Most of our marketing is based on the good old word of mouth. A happy client will always recommend you to a colleague. Besides that, we try to do the regular marketing on social media and email marketing. From time to time we go on personal meetings with ateliers that could gain benefit from our services.
You have to always do your best for every job, no matter how much you're paid, and always be professional about everything.
What do you enjoy most about working in the industry?
To be honest, the thing we enjoy the most is the freedom it allows you to have. You can work from nearly anywhere, with any kind of client, all of which expands your marketing and income range.
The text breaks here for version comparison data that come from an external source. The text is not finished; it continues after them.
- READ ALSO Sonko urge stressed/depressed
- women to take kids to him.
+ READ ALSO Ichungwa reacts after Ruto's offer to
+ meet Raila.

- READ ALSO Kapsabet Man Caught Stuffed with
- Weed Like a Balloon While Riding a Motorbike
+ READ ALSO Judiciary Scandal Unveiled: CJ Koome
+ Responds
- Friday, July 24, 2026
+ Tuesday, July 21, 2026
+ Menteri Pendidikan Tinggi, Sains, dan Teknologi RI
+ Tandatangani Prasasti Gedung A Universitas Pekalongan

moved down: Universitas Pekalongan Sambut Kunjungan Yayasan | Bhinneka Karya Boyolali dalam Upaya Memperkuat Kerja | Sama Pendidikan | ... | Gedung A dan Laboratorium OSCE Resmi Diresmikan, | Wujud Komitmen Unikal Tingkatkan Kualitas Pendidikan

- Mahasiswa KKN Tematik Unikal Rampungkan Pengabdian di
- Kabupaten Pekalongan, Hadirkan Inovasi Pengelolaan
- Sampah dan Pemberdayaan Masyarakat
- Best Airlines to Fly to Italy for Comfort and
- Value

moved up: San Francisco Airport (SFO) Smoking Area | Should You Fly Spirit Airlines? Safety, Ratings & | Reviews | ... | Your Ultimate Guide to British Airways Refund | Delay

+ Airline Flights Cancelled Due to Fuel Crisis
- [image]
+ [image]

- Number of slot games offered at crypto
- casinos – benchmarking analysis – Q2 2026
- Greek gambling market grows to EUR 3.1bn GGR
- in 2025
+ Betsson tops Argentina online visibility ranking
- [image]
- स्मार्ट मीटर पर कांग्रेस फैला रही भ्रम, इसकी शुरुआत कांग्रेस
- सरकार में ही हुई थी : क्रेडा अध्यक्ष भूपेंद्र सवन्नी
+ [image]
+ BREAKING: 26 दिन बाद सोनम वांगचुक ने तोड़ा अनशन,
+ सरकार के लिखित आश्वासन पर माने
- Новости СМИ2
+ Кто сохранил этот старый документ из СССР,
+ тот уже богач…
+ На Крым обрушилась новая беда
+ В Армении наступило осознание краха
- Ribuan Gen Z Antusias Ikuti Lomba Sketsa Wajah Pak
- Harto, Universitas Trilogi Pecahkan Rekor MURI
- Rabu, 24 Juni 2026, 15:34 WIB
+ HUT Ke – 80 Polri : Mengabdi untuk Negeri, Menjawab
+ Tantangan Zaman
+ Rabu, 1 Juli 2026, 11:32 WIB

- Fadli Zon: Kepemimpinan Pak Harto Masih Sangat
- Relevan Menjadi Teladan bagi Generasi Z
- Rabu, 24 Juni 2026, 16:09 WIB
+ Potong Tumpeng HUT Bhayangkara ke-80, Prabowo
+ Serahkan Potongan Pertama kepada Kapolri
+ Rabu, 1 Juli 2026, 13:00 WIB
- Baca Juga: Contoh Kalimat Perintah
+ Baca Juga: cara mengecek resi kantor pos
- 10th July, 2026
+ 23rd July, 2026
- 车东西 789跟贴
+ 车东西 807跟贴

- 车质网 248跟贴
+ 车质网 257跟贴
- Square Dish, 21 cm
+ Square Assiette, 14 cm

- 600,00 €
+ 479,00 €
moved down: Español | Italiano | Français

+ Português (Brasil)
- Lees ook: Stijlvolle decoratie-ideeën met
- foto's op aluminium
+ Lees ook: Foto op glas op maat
At the same time, you don't have to worry about creative or technical issues, and you are allowed to create new worlds, “travel” to places you've never been before and play with light, materials and shapes.
Do you have a favorite moment from working in the industry to share with us?
That's a tough question. We actually can't remember a moment like that, maybe it's still yet to come.
What’s the hardest thing being a professional 3D designer?
The hardest part is probably the fact that as a 3D designer, we are the last people to work on a project. This means that our deadlines are normally very tight and don't allow us to go overboard on details, as we would like to do. This also places a lot of hopes and stress on our work, especially if the client needs to make last minute alterations.
What software do you use?
We started with Artlantis, but we soon realized that it didn't have what we felt we needed to do our job the way we wanted to. We switched to 3d studio max, which we were already familiar with, and we've stayed faithful to 3ds max ever since. The initial render engine was Mental-ray, but we noticed that V-ray had more options and quality, so we ended up only using Mental-ray for one job. In the last year we've switched from V-ray to Corona, and the reason for that was the license cost, the progressive rendering engine and the speed. For image editing we use Photoshop and Lightroom for the final image adjustments.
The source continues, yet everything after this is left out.